For calendar year 2024, a “high deductible health plan” is defined as a health plan with an annual deductible that is not less than $1,600 for self-only coverage or $3,200 for family coverage, and the annual out-of-pocket expenses (deductibles, co-payments, and other amounts, but not premiums) do not exceed $8,050 for self-only coverage or $16,100 for family coverage.

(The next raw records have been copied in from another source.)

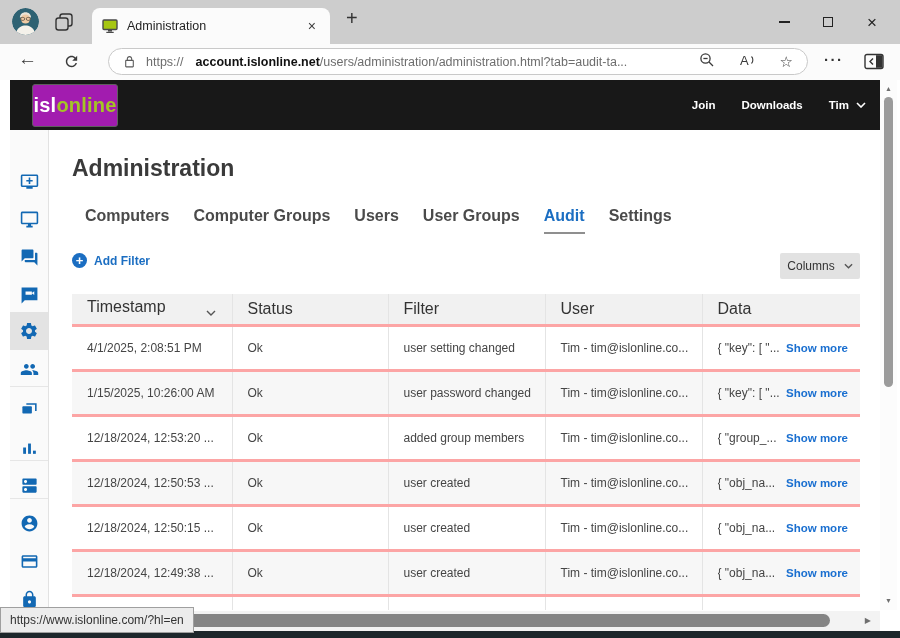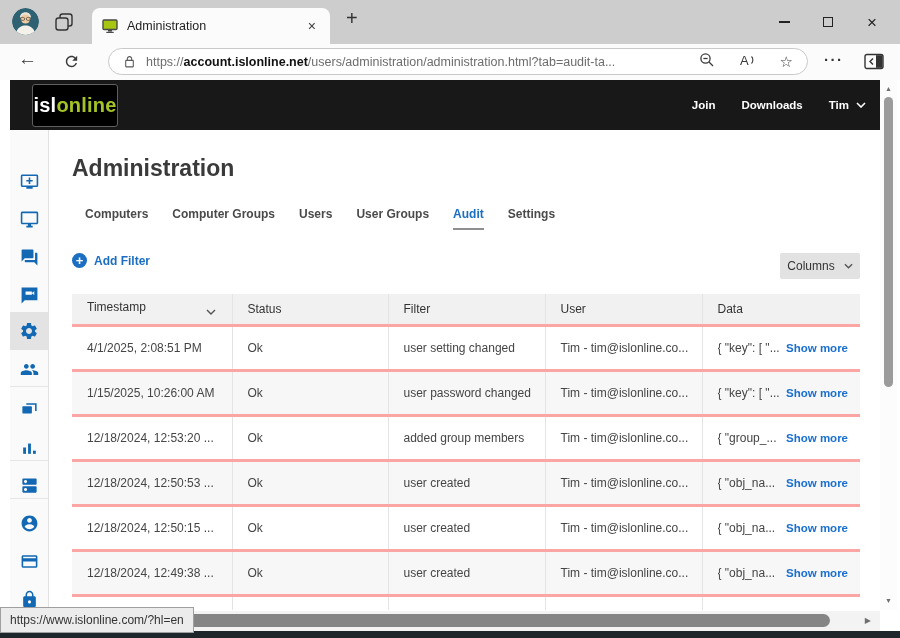--- a/index.html
+++ b/index.html
@@ -30,7 +30,7 @@
             border-radius:14px;background:#fff;box-sizing:border-box;display:flex;align-items:center;padding:0 14px;}
   .url-pill .lock{margin-right:10px;display:flex;flex:0 0 auto;}
   .url-text{flex:1;font-size:12.5px;color:#6d6d6d;white-space:nowrap;overflow:hidden;}
-  .url-text .domain{color:#111;font-weight:700;}
+  .url-text .domain{color:#111;font-weight:700;margin-left:12px;}
   .pill-icons{display:flex;align-items:center;gap:24px;margin-left:10px;flex:0 0 auto;}
   .star{font-size:15px;color:#3a3a3a;line-height:1;}
   .toolbar-dots{position:absolute;left:824px;top:7px;font-size:15px;font-weight:700;letter-spacing:1.5px;color:#333;}

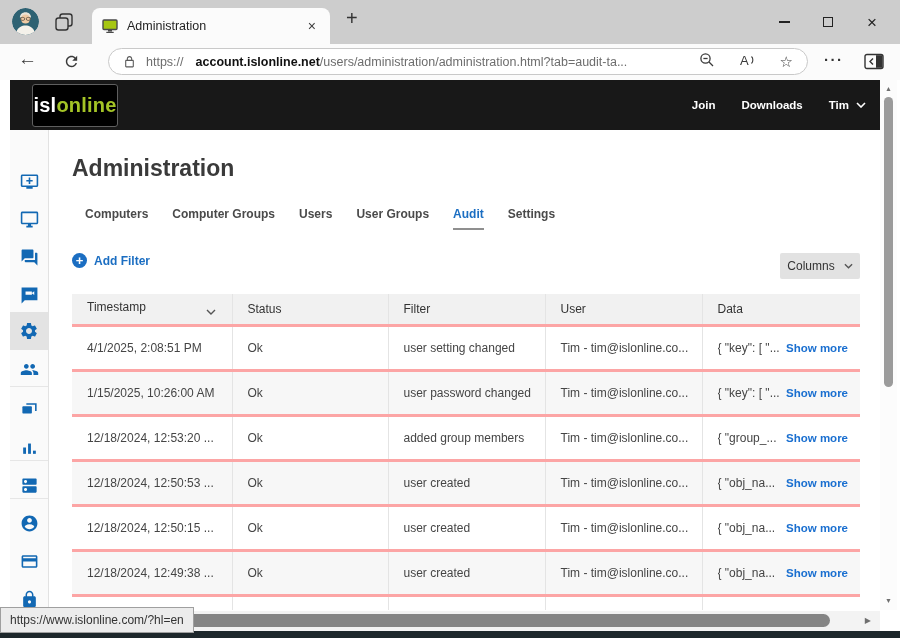--- a/index.html
+++ b/index.html
@@ -39,7 +39,7 @@
   
   .site-header{position:absolute;left:10px;top:80px;width:870px;height:50px;background:#181818;}
   .logo-box{position:absolute;left:22px;top:4px;width:84px;height:41px;border:1px solid #5f5f5f;border-radius:3px;
-            background:#000000;display:flex;align-items:center;justify-content:center;
+            background:#a21caf;display:flex;align-items:center;justify-content:center;
             font-size:20px;font-weight:700;letter-spacing:.2px;}
   .logo-isl{color:#fff;}
   .logo-online{color:#a4c426;}

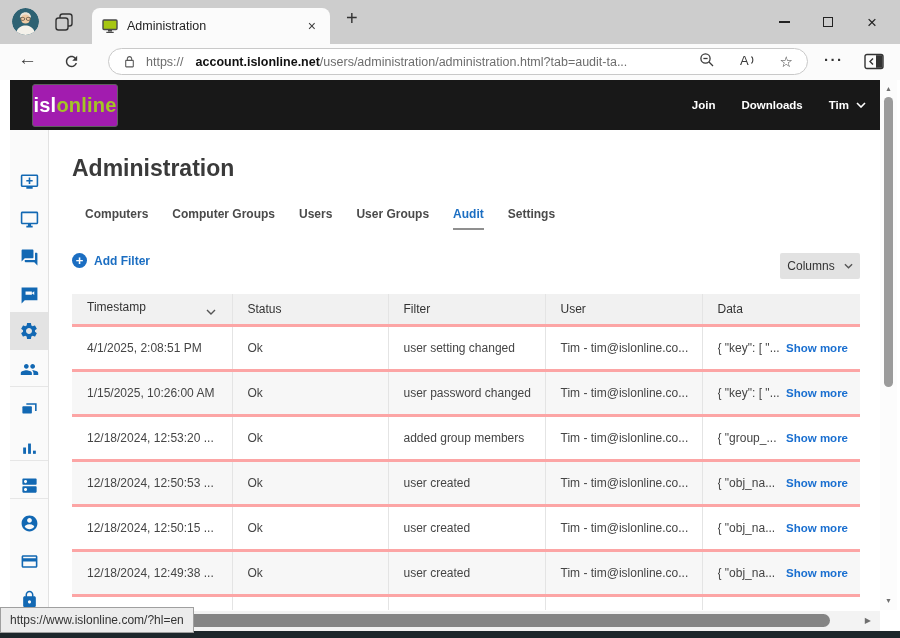--- a/index.html
+++ b/index.html
@@ -57,7 +57,7 @@
   
   .page-title{position:absolute;left:72px;top:155px;font-size:23px;font-weight:700;color:#3a3a3a;}
   .tabs{position:absolute;left:85px;top:207px;display:flex;gap:24px;}
-  .tab-item{font-size:12px;font-weight:700;color:#4a4a4a;padding-bottom:7px;border-bottom:2px solid transparent;}
+  .tab-item{font-size:16px;font-weight:700;color:#4a4a4a;padding-bottom:7px;border-bottom:2px solid transparent;}
   .tab-item.active{color:#1b6ec2;border-bottom-color:#8f8f8f;}
 
   .add-filter{position:absolute;left:72px;top:253px;display:flex;align-items:center;gap:7px;

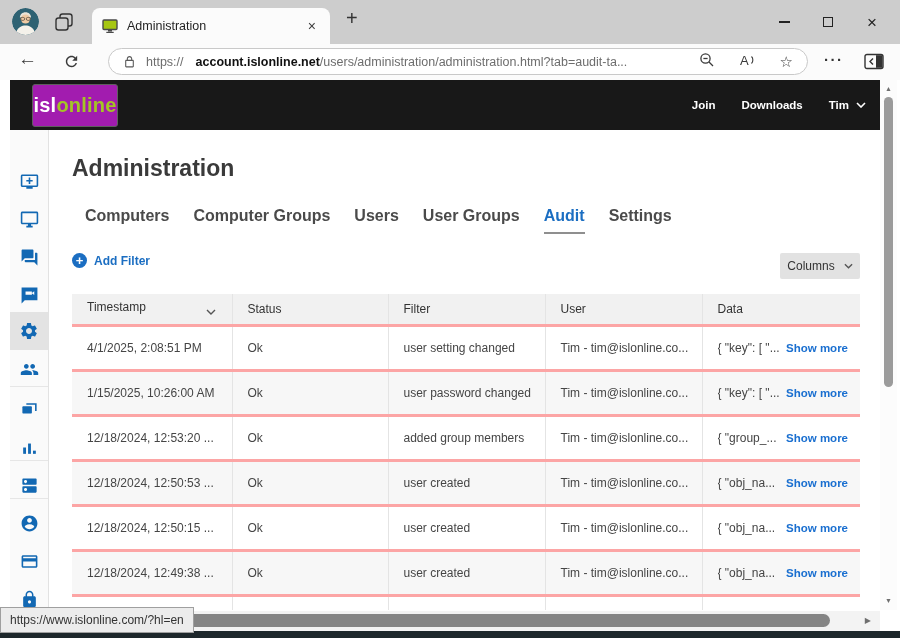--- a/index.html
+++ b/index.html
@@ -70,7 +70,7 @@
   
   .audit-table-wrap{position:absolute;left:72px;top:294px;width:788px;height:316px;overflow:hidden;}
   table.audit{width:100%;border-collapse:collapse;table-layout:fixed;}
-  table.audit th{height:31px;background:#f1f1f1;font-size:12px;font-weight:400;color:#333;text-align:left;
+  table.audit th{height:31px;background:#f1f1f1;font-size:16px;font-weight:400;color:#333;text-align:left;
                  padding:0 0 0 15px;box-sizing:border-box;}
   table.audit th:not(:first-child),table.audit td:not(:first-child){border-left:1px solid #e4e4e4;}
   table.audit th .sort{float:right;margin:4px 16px 0 0;}

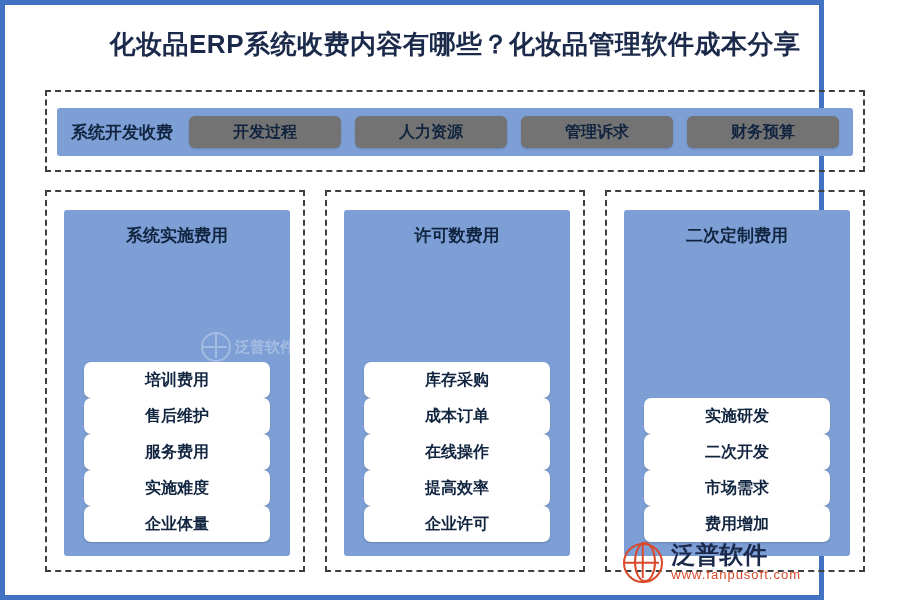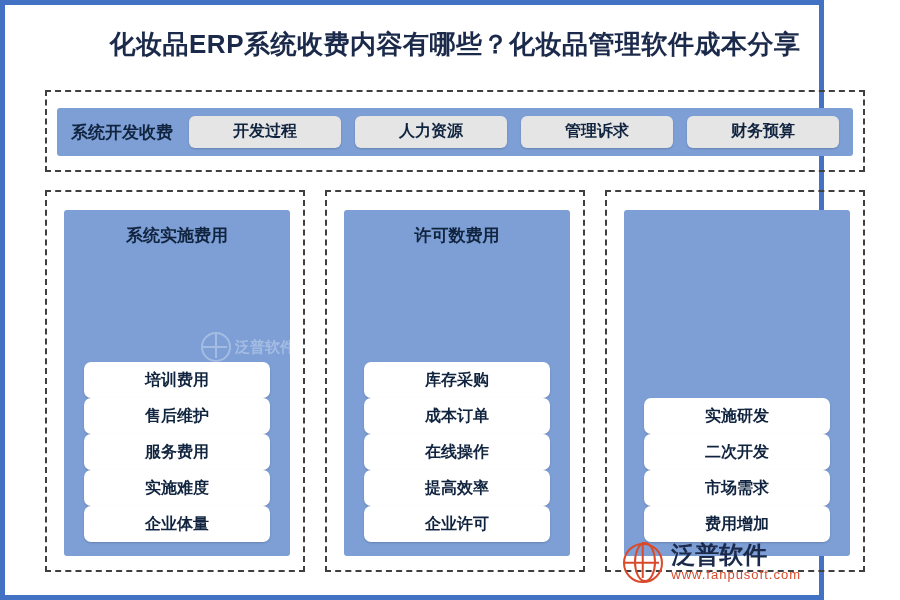--- a/index.html
+++ b/index.html
@@ -57,7 +57,6 @@
     align-items: center;
     box-sizing: border-box;
     padding: 0 14px;
-    font-family: Liberation Mono, monospace;
   }
   .top-bar-label {
     color: #11243f;

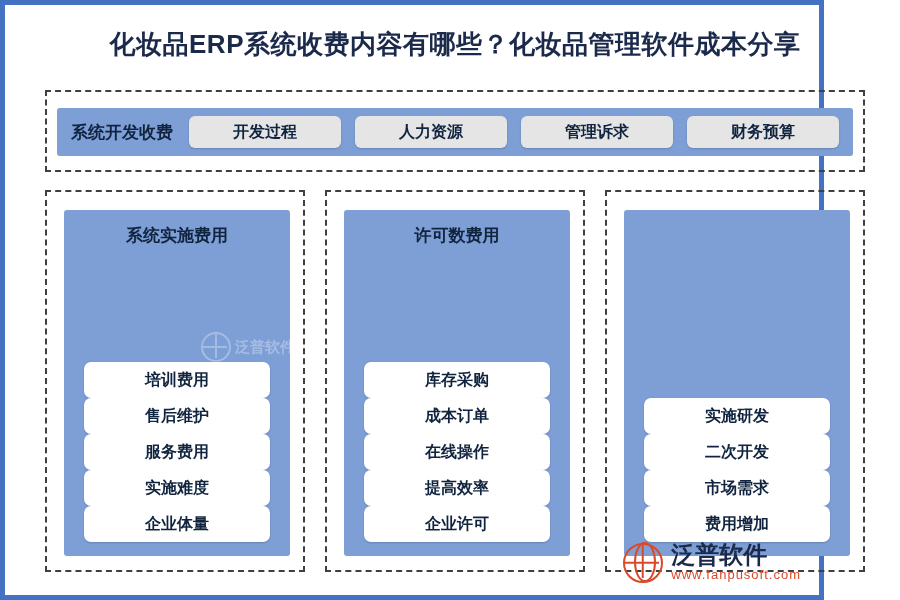--- a/index.html
+++ b/index.html
@@ -73,7 +73,7 @@
     gap: 14px;
   }
   .pill {
-    background: #e5e5e5;
+    background: #737373;
     border-radius: 6px;
     height: 32px;
     line-height: 32px;

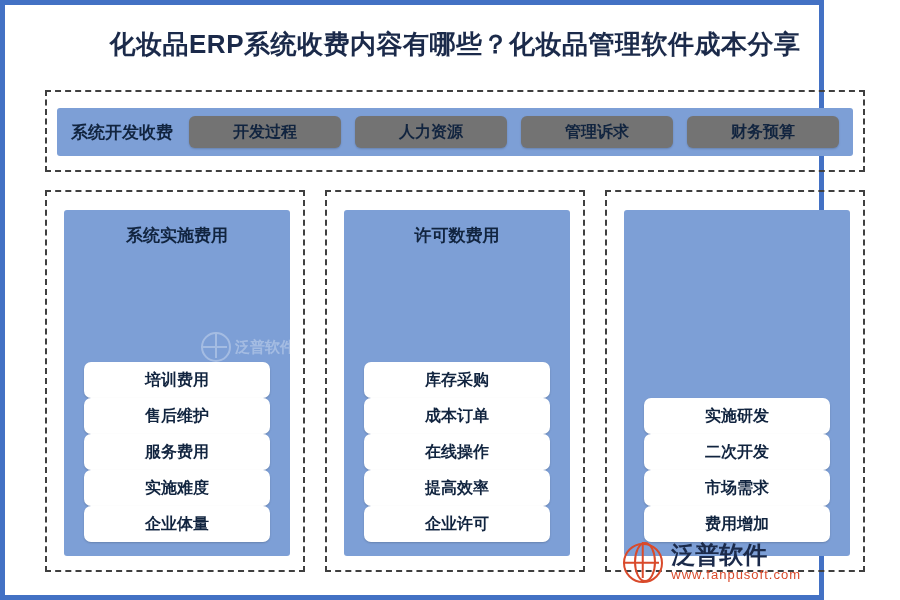--- a/index.html
+++ b/index.html
@@ -303,6 +303,7 @@
 
     <div class="col-dashed">
       <div class="col-inner">
+        <div class="col-title">二次定制费用</div>
         <div class="col-items">
           <div class="col-item">实施研发</div>
           <div class="col-item">二次开发</div>

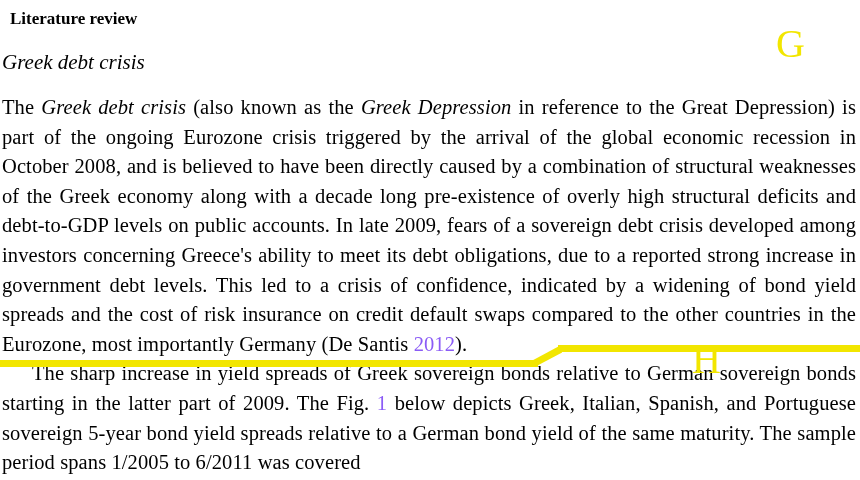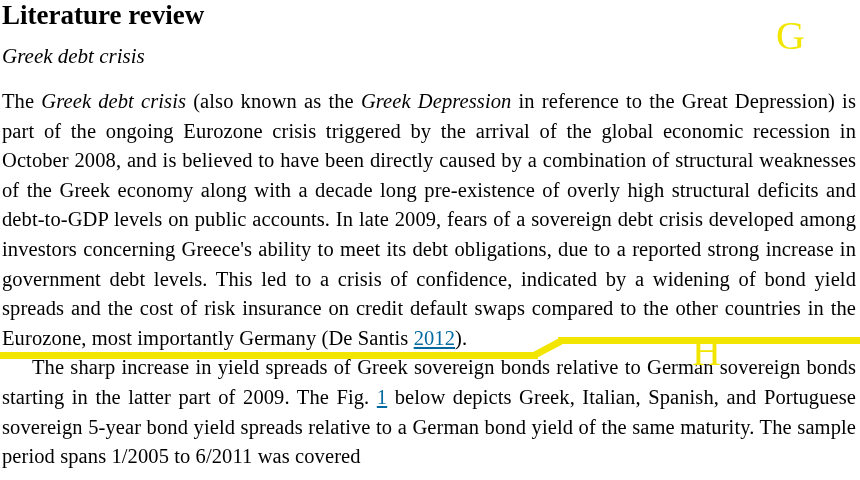--- a/index.html
+++ b/index.html
@@ -25,9 +25,9 @@
   .section-heading {
     font-family: "Liberation Serif", serif;
     font-weight: bold;
-    font-size: 27px;
+    font-size: 17px;
     line-height: 1.0;
-    margin: 0;
+    margin: 8px;
     padding: 2px 0 0 2px;
   }
   .subsection-heading {

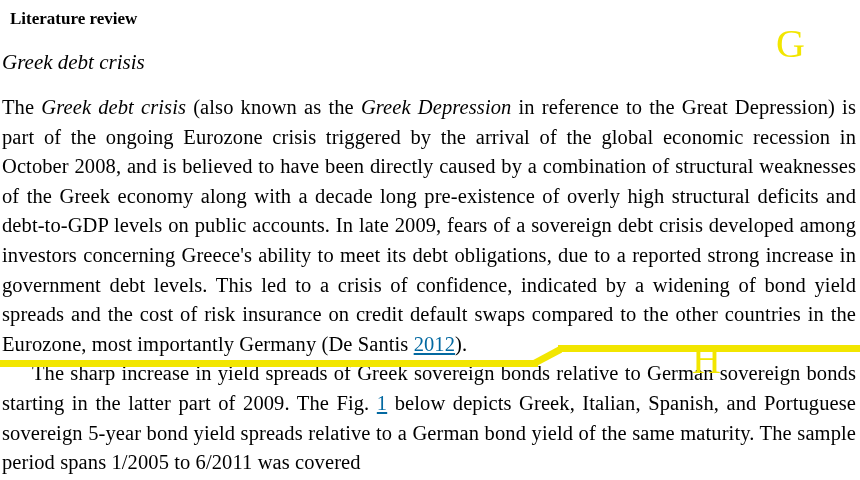--- a/index.html
+++ b/index.html
@@ -54,7 +54,7 @@
     text-indent: 30px;
   }
   .it { font-style: italic; }
-  .cite-link { color: #0369a1; text-decoration: underline; }
+  .cite-link { color: #8b5cf6; }
 
   
   .hl-letter {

Non-calendar year plans: In cases where the HDHP renewal date is after the beginning of the calendar year (i.e., a fiscal year HDHP), any required changes to the annual deductible or out-of-pocket maximum may be implemented as of the next renewal date. See IRS Notice 2004-50, 2004-33 I.R.B. 196, Q/A-86 (Aug.16, 2004).


Catch-Up Contribution

Individuals who are age 55 or older and covered by a qualified high deductible health plan may make additional catch-up contributions each year until they enroll in Medicare. The additional contribution, as outlined by the statute, is $1,000 for 2009 and thereafter.


Excepted Benefit HRA Adjustment

For plan years beginning in 2024, the maximum amount for an excepted benefit HRA that may be made newly available for the plan year is $2,100.